====== DATASET EXTRACT ======

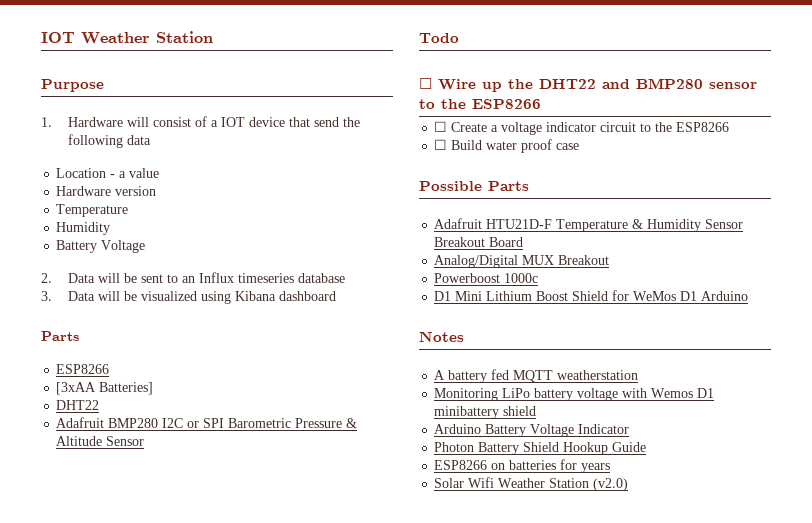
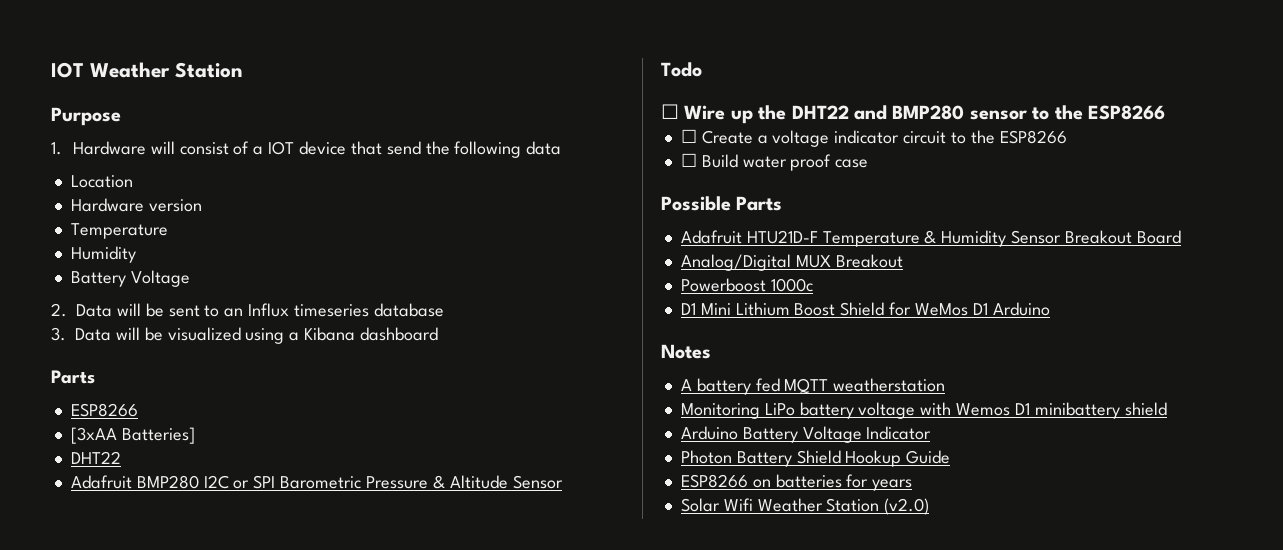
- Location - a value
+ Location
- 3. Data will be visualized using Kibana dashboard
+ 3. Data will be visualized using a Kibana dashboard

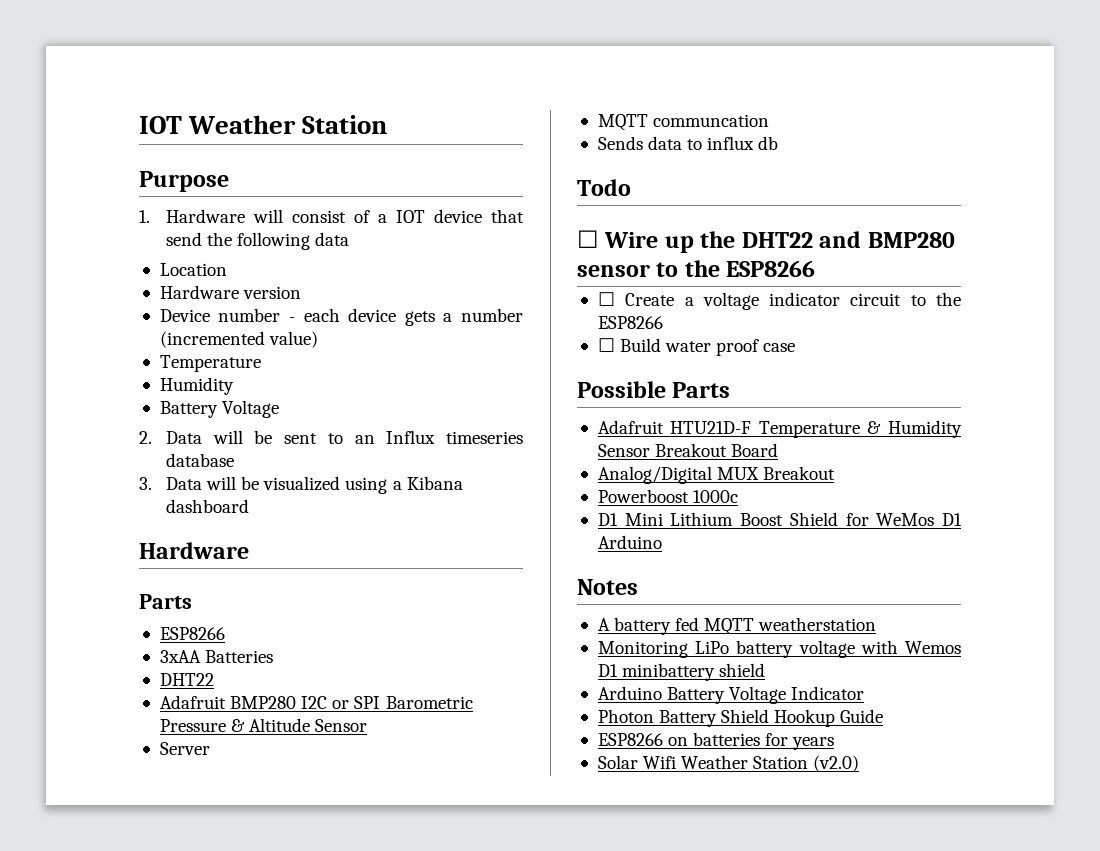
+ Device number - each device gets a number (incremented value)
  3. Data will be visualized using a Kibana dashboard
+ Hardware
- [3xAA Batteries]
+ 3xAA Batteries
+ Server
+ MQTT communcation
+ Sends data to influx db

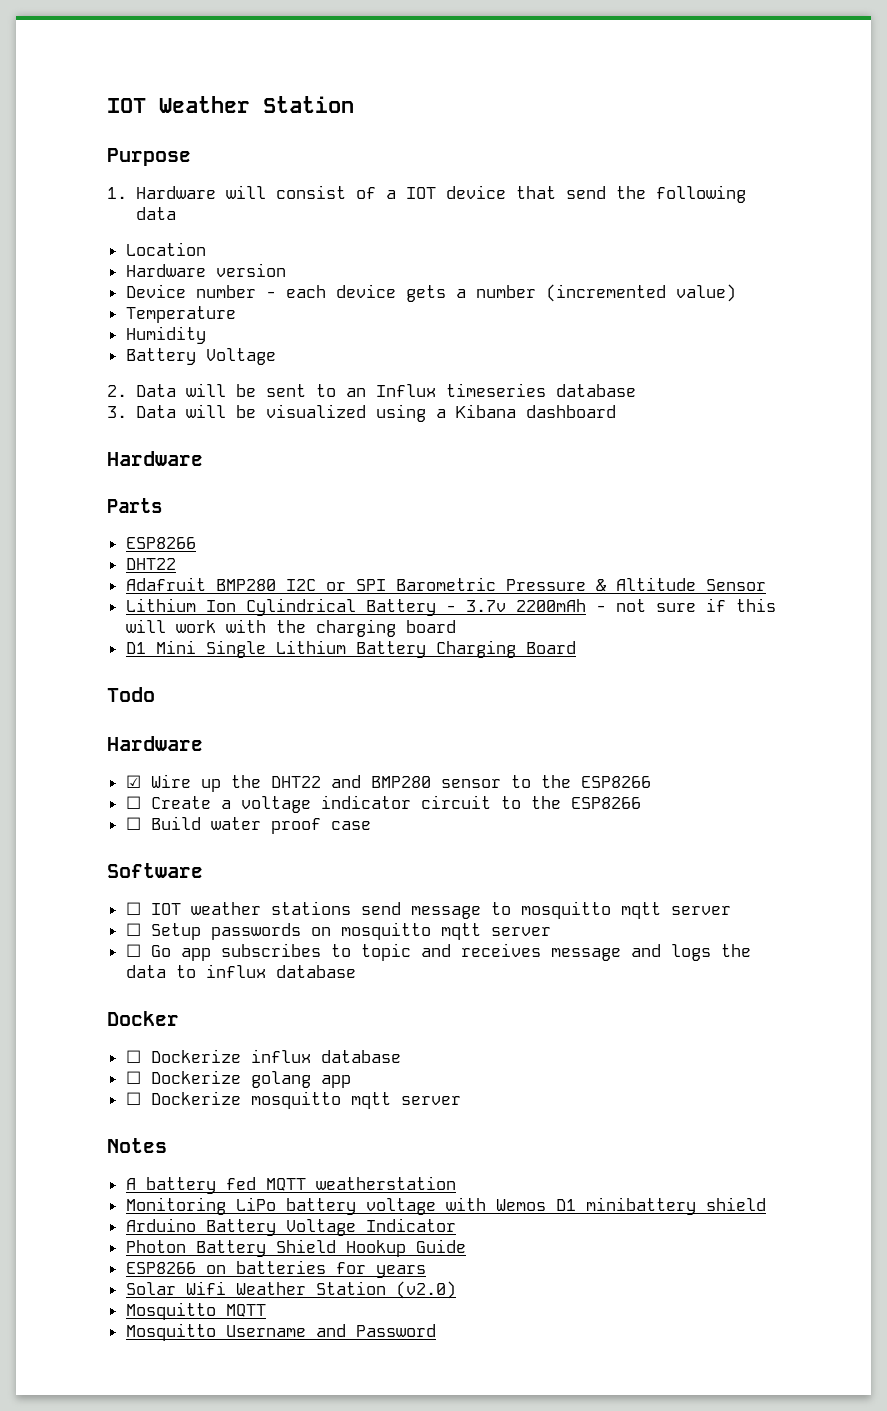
- 3xAA Batteries
- Server
- MQTT communcation
- Sends data to influx db
+ Lithium Ion Cylindrical Battery - 3.7v 2200mAh - not sure if this will work with the charging board
+ D1 Mini Single Lithium Battery Charging Board
  Todo
- ☐ Wire up the DHT22 and BMP280 sensor to the ESP8266
+ Hardware
+ ☑ Wire up the DHT22 and BMP280 sensor to the ESP8266
- Possible Parts
- Adafruit HTU21D-F Temperature & Humidity Sensor Breakout Board
- Analog/Digital MUX Breakout
- Powerboost 1000c
- D1 Mini Lithium Boost Shield for WeMos D1 Arduino
+ Software
+ ☐ IOT weather stations send message to mosquitto mqtt server
+ ☐ Setup passwords on mosquitto mqtt server
+ ☐ Go app subscribes to topic and receives message and logs the data to influx database
+ Docker
+ ☐ Dockerize influx database
+ ☐ Dockerize golang app
+ ☐ Dockerize mosquitto mqtt server
+ Mosquitto MQTT
+ Mosquitto Username and Password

======

:: EXERCISE DIRECTIONS ::
Could you restate every entry above word for word, leaving out the pictures?

:: SOLUTION TO THIS TASK ::
- Location - a value
+ Location
- 3. Data will be visualized using Kibana dashboard
+ 3. Data will be visualized using a Kibana dashboard

+ Device number - each device gets a number (incremented value)
  3. Data will be visualized using a Kibana dashboard
+ Hardware
- [3xAA Batteries]
+ 3xAA Batteries
+ Server
+ MQTT communcation
+ Sends data to influx db

- 3xAA Batteries
- Server
- MQTT communcation
- Sends data to influx db
+ Lithium Ion Cylindrical Battery - 3.7v 2200mAh - not sure if this will work with the charging board
+ D1 Mini Single Lithium Battery Charging Board
  Todo
- ☐ Wire up the DHT22 and BMP280 sensor to the ESP8266
+ Hardware
+ ☑ Wire up the DHT22 and BMP280 sensor to the ESP8266
- Possible Parts
- Adafruit HTU21D-F Temperature & Humidity Sensor Breakout Board
- Analog/Digital MUX Breakout
- Powerboost 1000c
- D1 Mini Lithium Boost Shield for WeMos D1 Arduino
+ Software
+ ☐ IOT weather stations send message to mosquitto mqtt server
+ ☐ Setup passwords on mosquitto mqtt server
+ ☐ Go app subscribes to topic and receives message and logs the data to influx database
+ Docker
+ ☐ Dockerize influx database
+ ☐ Dockerize golang app
+ ☐ Dockerize mosquitto mqtt server
+ Mosquitto MQTT
+ Mosquitto Username and Password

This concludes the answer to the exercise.